Home » Technology » Virtualization » Mr. Robot: Why hackers are taking their inspiration from the hottest show on TV
In late August, tech sites were buzzing with news of a new piece of ransomware. Discovered by Michael Gillespie, a security researcher for MalwareHunterTeam, the code had been uploaded to VirusTotal.com, but has so far no infections have been reported. The interesting thing about this particular ransomware is that it seems to have taken its inspiration directly from hit hacktivist show Mr. Robot.
According to a blog post from Avria, The file is a variation on EDA2 – an open-source code often used to create ransomware – and the extent of its damage seems to be changing your desktop background to the logo of FSociety, the hacking group in the show, as well as encrypting a testing folder on the Windows desktop to “.locked” extension files. As a word of warning, do NOT try and download this to see whether it’s really as harmless as Avria thinks. The developer may have made it more dangerous in the weeks since this hit the news.
Whether this is a genuine piece of malware, someone’s idea of a joke, or a clever bit of viral marketing, it’s a testament to Mr. Robot’s popularity with both sides of the cybersecurity fence.
The show’s antihero is Elliot, a socially-awkward hacktivist misfit. During the day he works as a cybersecurity engineer in an office where he struggles with both office banter and the strict dress code. At night he combats his loneliness by hacking into the online lives of those around him, fuelled by a mix of curiosity and social justice. The opening scene of the pilot sees him confront the leader of a child pornography ring “IRL” whose dark web activities Elliot stumbled upon before tipping off the police.
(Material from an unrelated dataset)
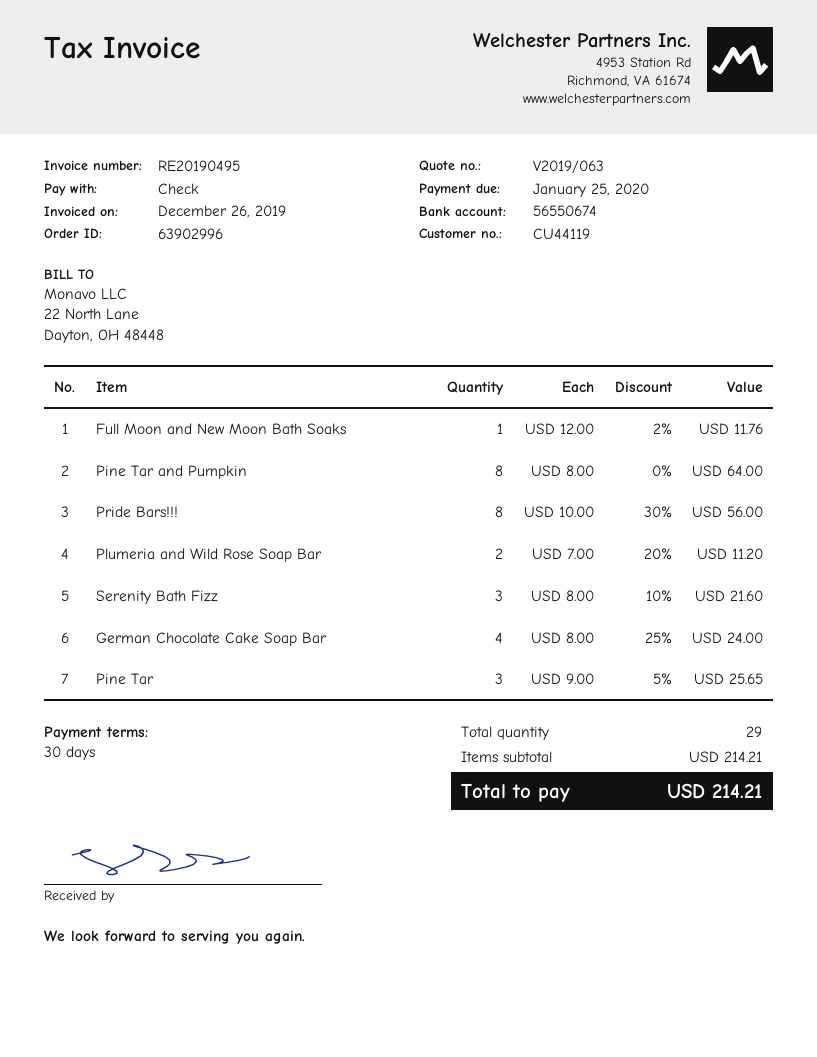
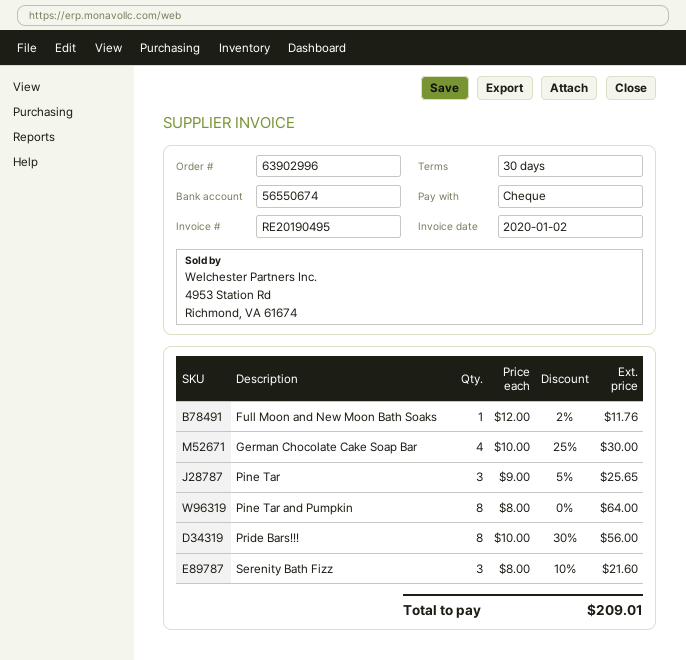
invoice date: 2019-12-26 -> 2020-01-02
Plumeria and Wild Rose Soap Bar: 2 x 7.00 - 20% = 11.20 -> none
German Chocolate Cake Soap Bar: 4 x 8.00 - 25% = 24.00 -> 4 x 10.00 - 25% = 30.00
total: 214.21 -> 209.01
Eventually Elliot is drafted into FSociety by the mysterious Mr. Robot, played by Christian Slater. The group’s mission is to take down E Corp, the fictional megaconglomerate that just so happens to be the biggest client of Elliot’s firm.
The show is now almost two seasons old, but because this is 2016 you can catch up online, and we recommend you do. Hollywood has a history of getting computers horribly wrong, apparently thinking that putting complicated green text on a black screen and chucking in words like “mainframe” and “protocol” was enough to get by. However, the writers of Mr. Robot know their stuff. In series one we see a rootkit virus, with a major plot point hanging on the insertion of an IP address into a .dat file. There’s even a brief slice of dialogue between Elliot and one of the E-Corp suits about the benefits of GNOME vs. KDE. Heck, even the episode titles are formatted to make them look like various video containers (season 1) and encrypted files (season 2).
As the story progresses we’re treated to honeypots, a Chinese hacker group, smart home hacks, the use of a Raspberry Pi to take over an air-con system, and a fake fax machine. For much more detail, The Verge has a good running series of articles detailing some of the tech behind the show after each episode, as well as an official “after show”, if that’s your thing.
But perhaps the most interesting ways in which Elliot and FSociety get their information is via “human exploits”, or good old fashioned trickery. In other words, giving someone a false pretext to elicit information from them. Often the easiest way to crack someone’s password is to trick them into giving it (or their mother’s maiden name, or the name of their first pet) to you. Hackers have been using confidence tricks like this for decades to break through some of the toughest security systems on earth. A useful reminder that no matter what level of encryption, no matter how many factors of authentication you might have coded into your systems, there’s still a soft, fleshy weak point controlling it all.